Supplies run out at well-attended service activity


Two service activities hosted by the College of Nursing were so well attended the personnel ran out of supplies — some within the first hour.

Volunteers at the event on March 19 put together newborn kits for mothers and made blankets for rape victims in Ghana.

Students make blankets for rape victims. (Photo Courtesy Heather Seferovich)
Students make blankets for rape victims. (Photo Courtesy Heather Seferovich)

After only one hour into the service activity, there was no more material to put kits together and make blankets, so students decided to write letters for hospital patients.

Sara Hall, a public relations specialist at the Education in Zion gallery, said the activity was so well attended that kits were put together very quickly.

“The primary service project was specializing kits for babies in Ghana,” Hall said. “The kits were finished way faster than we thought they would.

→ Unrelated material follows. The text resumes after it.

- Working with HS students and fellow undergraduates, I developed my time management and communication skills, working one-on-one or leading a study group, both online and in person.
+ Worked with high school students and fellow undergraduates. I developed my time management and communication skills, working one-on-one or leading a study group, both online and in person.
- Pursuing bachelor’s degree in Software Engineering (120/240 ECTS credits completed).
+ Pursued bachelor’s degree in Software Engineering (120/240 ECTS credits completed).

Some of the students made blankets for rape victims as another service activity, which was also finished really quickly.”

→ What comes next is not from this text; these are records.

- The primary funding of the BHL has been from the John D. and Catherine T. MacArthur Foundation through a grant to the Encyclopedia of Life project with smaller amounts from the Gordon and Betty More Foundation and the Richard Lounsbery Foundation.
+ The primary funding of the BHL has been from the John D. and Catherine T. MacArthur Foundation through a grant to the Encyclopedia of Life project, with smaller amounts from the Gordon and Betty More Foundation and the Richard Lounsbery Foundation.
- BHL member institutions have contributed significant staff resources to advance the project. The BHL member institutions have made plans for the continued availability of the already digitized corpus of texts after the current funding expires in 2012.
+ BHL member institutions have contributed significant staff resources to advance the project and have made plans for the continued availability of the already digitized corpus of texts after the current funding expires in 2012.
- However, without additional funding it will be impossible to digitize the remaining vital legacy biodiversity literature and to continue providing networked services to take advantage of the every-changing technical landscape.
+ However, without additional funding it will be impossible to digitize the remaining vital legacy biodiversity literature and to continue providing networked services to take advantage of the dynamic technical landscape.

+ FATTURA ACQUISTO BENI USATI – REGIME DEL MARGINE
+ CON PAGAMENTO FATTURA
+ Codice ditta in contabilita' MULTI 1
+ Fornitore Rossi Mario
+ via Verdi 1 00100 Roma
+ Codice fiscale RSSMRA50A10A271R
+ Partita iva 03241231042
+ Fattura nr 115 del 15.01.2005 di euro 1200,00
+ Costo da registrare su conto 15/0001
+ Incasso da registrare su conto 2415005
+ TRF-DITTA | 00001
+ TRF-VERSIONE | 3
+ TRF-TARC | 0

Hall also said that the card making was not planned.

“As a spur-of-the-moment kind of thing, students started working on cards for people who are in hospitals,” Hall said.

Karen Sessions, a nursing student from Springville, and her husband, Perry, volunteered at the service activity by making cards and blankets.

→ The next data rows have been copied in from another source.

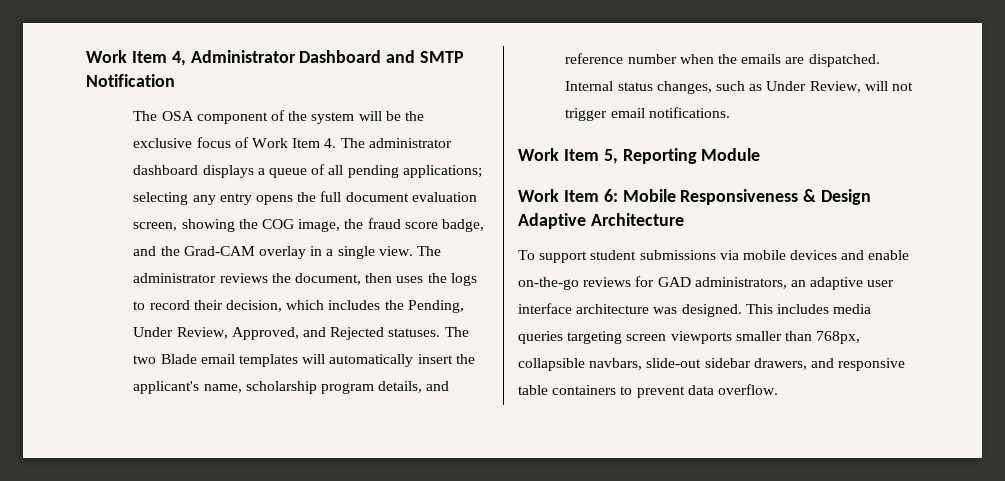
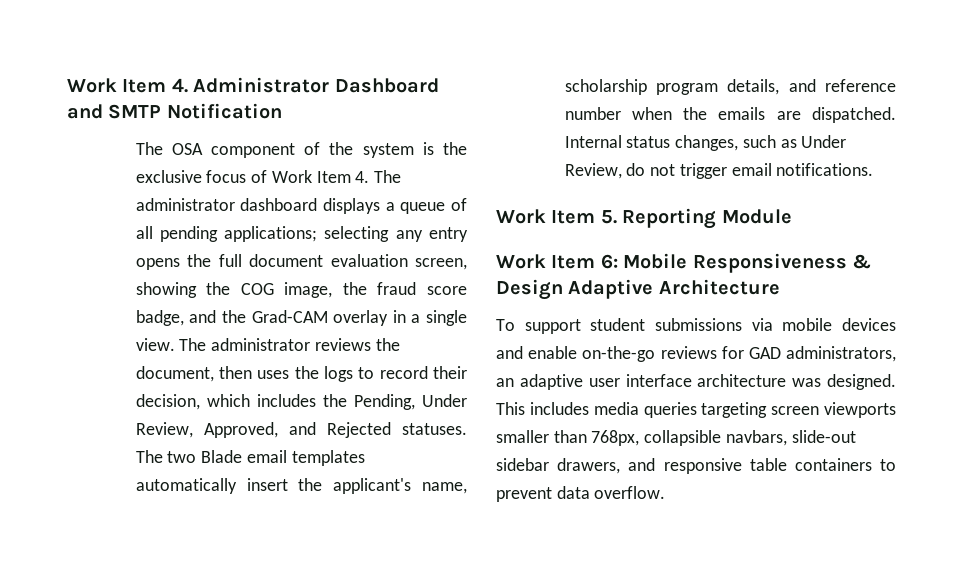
- Work Item 4, Administrator Dashboard and SMTP Notification
+ Work Item 4. Administrator Dashboard and SMTP Notification
- The OSA component of the system will be the exclusive focus of Work Item 4. The administrator dashboard displays a queue of all pending applications; selecting any entry opens the full document evaluation screen, showing the COG image, the fraud score badge, and the Grad-CAM overlay in a single view.
+ The OSA component of the system is the exclusive focus of Work Item 4. The administrator dashboard displays a queue of all pending applications; selecting any entry opens the full document evaluation screen, showing the COG image, the fraud score badge, and the Grad-CAM overlay in a single view.
- The two Blade email templates will automatically insert the applicant's name, scholarship program details, and reference number when the emails are dispatched.
+ The two Blade email templates automatically insert the applicant's name, scholarship program details, and reference number when the emails are dispatched.
- Internal status changes, such as Under Review, will not trigger email notifications.
+ Internal status changes, such as Under Review, do not trigger email notifications.
- Work Item 5, Reporting Module
+ Work Item 5. Reporting Module

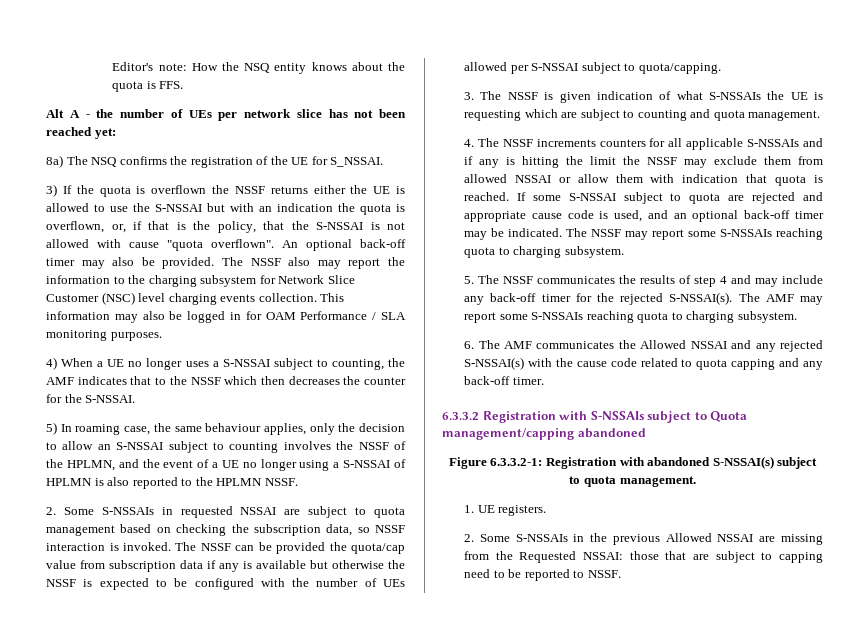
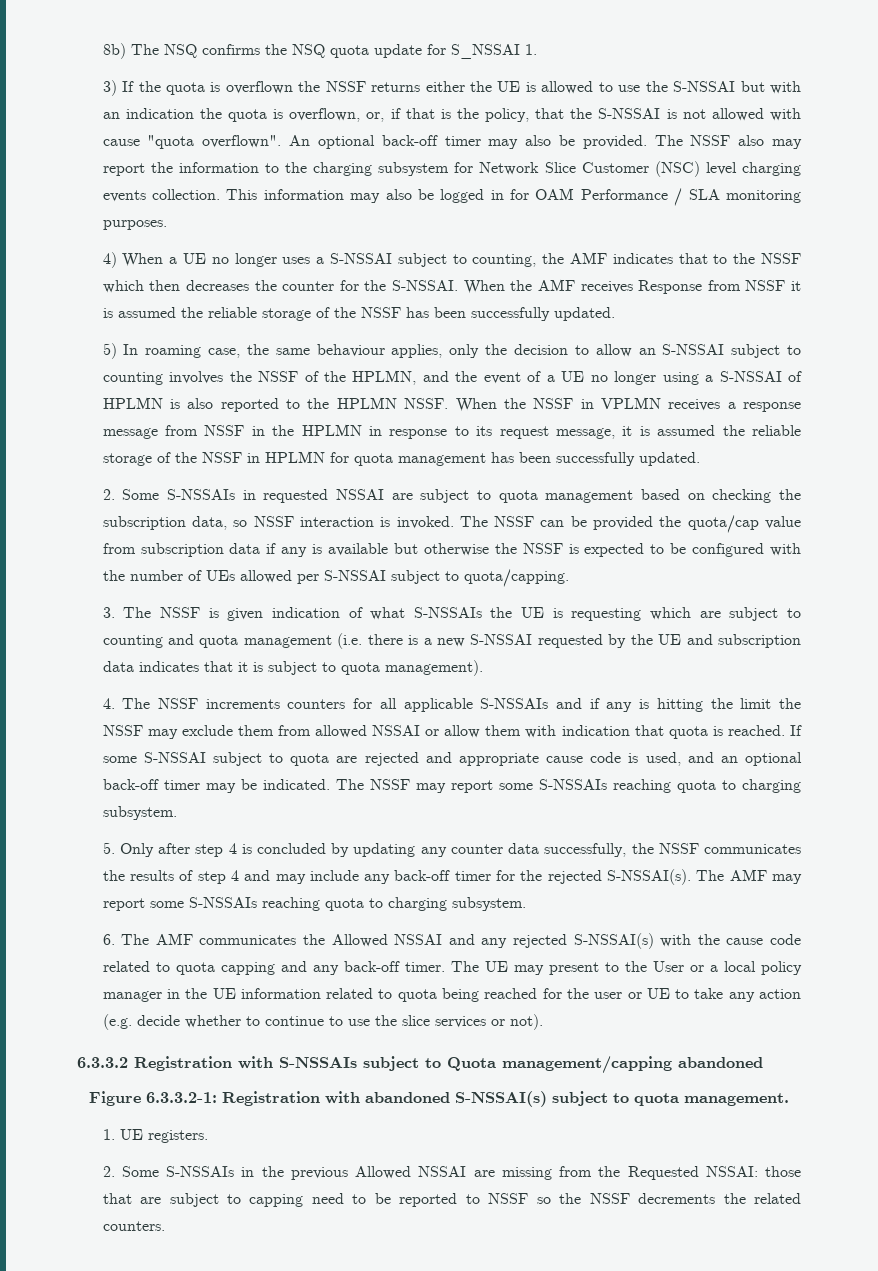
- Editor's note: How the NSQ entity knows about the quota is FFS.
- Alt A - the number of UEs per network slice has not been reached yet:
- 8a) The NSQ confirms the registration of the UE for S_NSSAI.
+ 8b) The NSQ confirms the NSQ quota update for S_NSSAI 1.
+ When the AMF receives Response from NSSF it is assumed the reliable storage of the NSSF has been successfully updated.
+ When the NSSF in VPLMN receives a response message from NSSF in the HPLMN in response to its request message, it is assumed the reliable storage of the NSSF in HPLMN for quota management has been successfully updated.
- 3. The NSSF is given indication of what S-NSSAIs the UE is requesting which are subject to counting and quota management.
+ 3. The NSSF is given indication of what S-NSSAIs the UE is requesting which are subject to counting and quota management (i.e. there is a new S-NSSAI requested by the UE and subscription data indicates that it is subject to quota management).
- 5. The NSSF communicates the results of step 4 and may include any back-off timer for the rejected S-NSSAI(s).
+ 5. Only after step 4 is concluded by updating any counter data successfully, the NSSF communicates the results of step 4 and may include any back-off timer for the rejected S-NSSAI(s).
+ The UE may present to the User or a local policy manager in the UE information related to quota being reached for the user or UE to take any action (e.g. decide whether to continue to use the slice services or not).
- 2. Some S-NSSAIs in the previous Allowed NSSAI are missing from the Requested NSSAI: those that are subject to capping need to be reported to NSSF.
+ 2. Some S-NSSAIs in the previous Allowed NSSAI are missing from the Requested NSSAI: those that are subject to capping need to be reported to NSSF so the NSSF decrements the related counters.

“I think the majority of us (volunteers) are nursing students,” Karen said. “I was able to get here in time to make the blankets, but I only saw the end of the kit activity.”

The newborn kits will be delivered to Ghana by Karen Delacruz, a professor of Global Health and Diversity. She and some nursing students will go during spring semester. She explained why the kits are put together for Ghana specifically.

“Mothers don’t have resources, and the mortality rate ranges anywhere from 50-30 percent,” Delacruz said. “In some areas every other child dies before they are a year old.”

Not only will students deliver the kits, they will also train mothers on how to use a nasal aspirator so that if the child gets a cold the baby can breathe. They will also talk to them about the importance of keeping their babies clean so that they’re not as likely to get a deadly illness.

“We talk to them about coming to a healthcare provider early when the baby gets sick,” Delacruz said.

Approximately 150 kits were put together as part of the service activities organized by the College of Nursing. Boy Scouts doing their Eagle projects are also helping the cause by assembling more kits.